Mustafa Topuz, Ali Dogan
Kardiol Pol 2017;75(3):196-203.

Abstract

Background and aim: The aim of this study is to evaluate the effect of epicardial adipose tissue (EAT) thickness on left ventricular diastolic functions in patients with normal coronary arteries (NCA) proven by angiography.

Methods: We selected study patients who were referred to coronary angiography due to typical chest pain or atypical chest pain with a positive pre-test result for coronary artery disease (CAD). After coronary angiography, 85 patients with significant coronary lesion (≥ 50% stenosis) served as the CAD group, 82 patients with non-significant coronary lesion (< 50% stenosis) and/or a coronary plaque served as the non-significant CAD group, and 83 patients with NCA served as the NCA group. All patients underwent transthoracic echocardiographic examination to measure EAT thickness and left ventricular diastolic properties.
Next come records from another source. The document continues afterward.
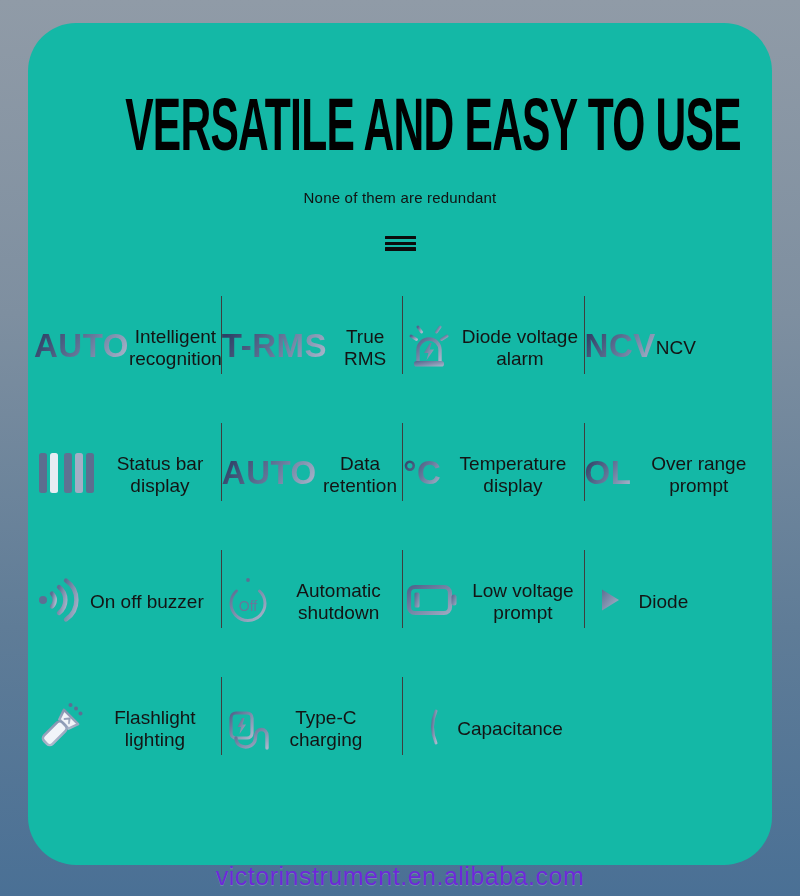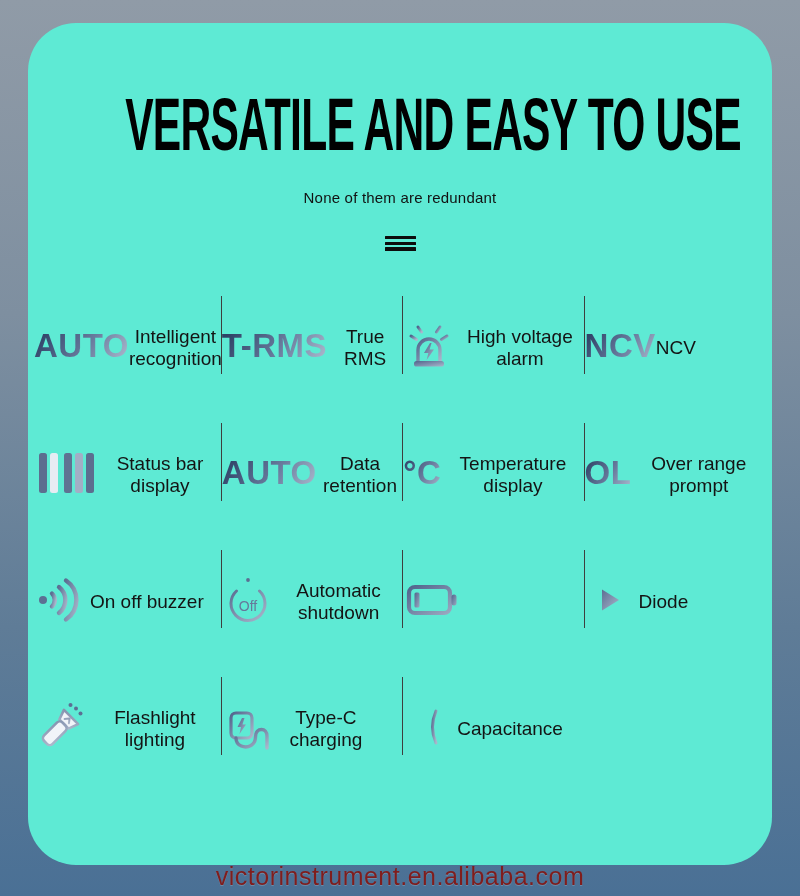"VERSATILE AND EASY TO USE" .card { background: #5eead4 -> #14b8a6 }
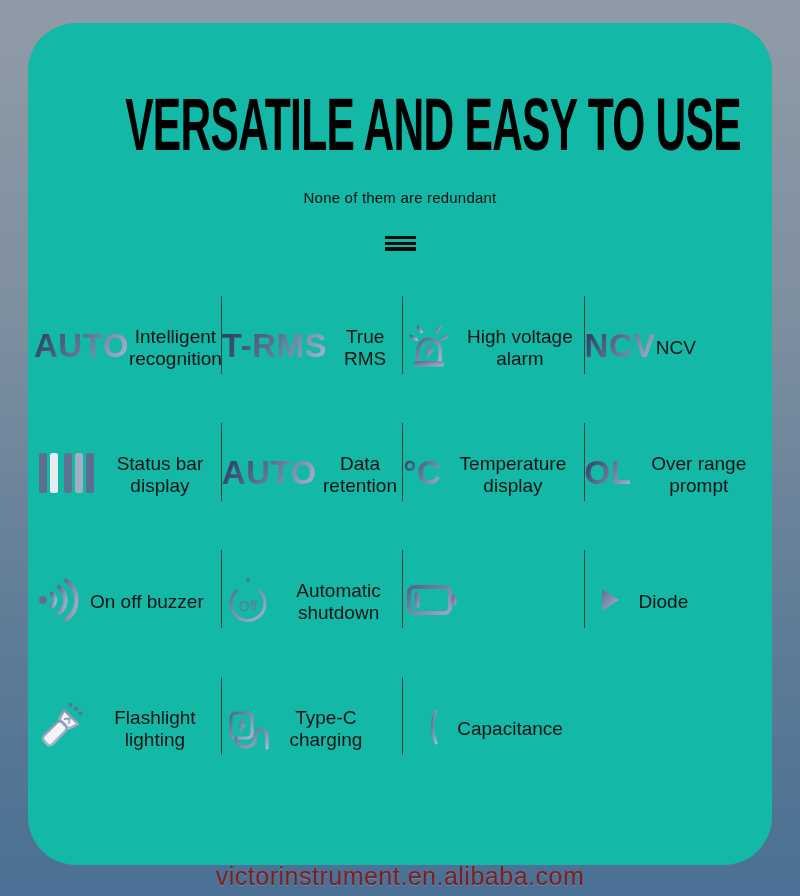"High voltage alarm" div.label { text: High -> Diode }
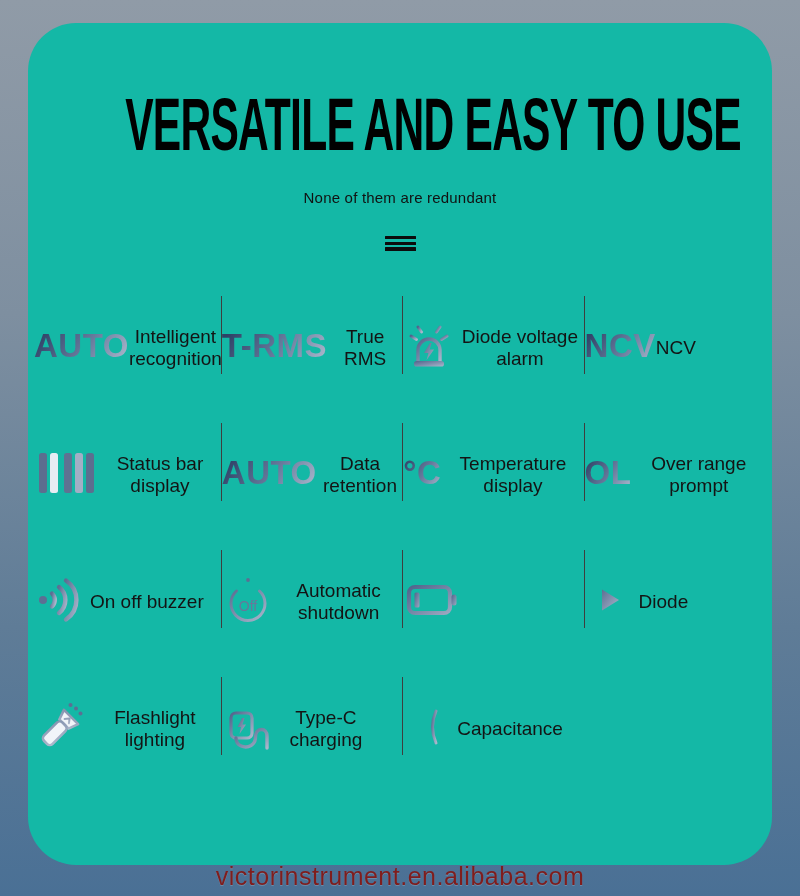"Low voltage prompt" div.label { html: none -> <div>Low voltage prompt</div> }
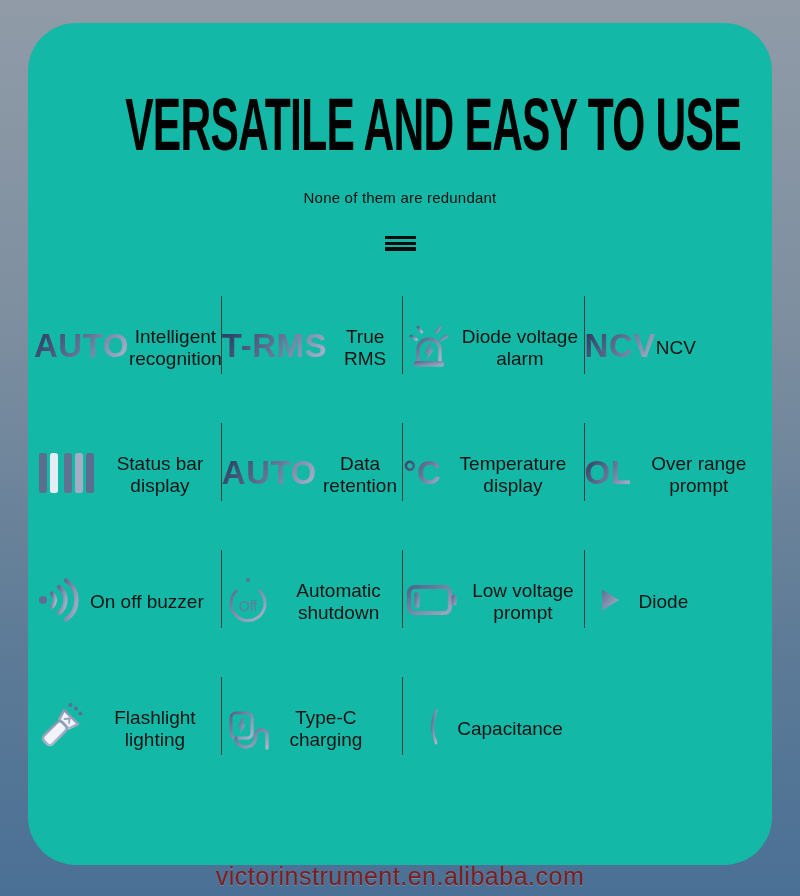"victorinstrument.en.alibaba.com" .watermark { color: #7f1d1d -> #6d28d9 }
Results: Gensini score, total cholesterol, and C-reactive protein were significantly higher in the CAD group compared to the non-significant CAD group and the NCA group. The average of EAT thickness was 7.3 ± 2.4 mm in all groups. It was 5.8 ± 2.3 mm in the NCA group, 6.4 ± 2.4 mm in the non-significant CAD group, and 7.8 ± 2.2 mm in the CAD group (p < 0.001). In correlation analyses, average EAT thickness was significantly correlated with E/e’ ratio in the NCA group. In multivariate analysis, average of EAT thickness was significantly associated with left ventricular diastolic dysfunction in subjects with NCA (OR 1.019, 95% CI 1.012–1.027, p < 0.001).

Conclusions: Based on our findings, EAT thickness may have an effect on left ventricular diastolic functions. This independent relationship showed us the clinical importance of measuring of EAT thickness.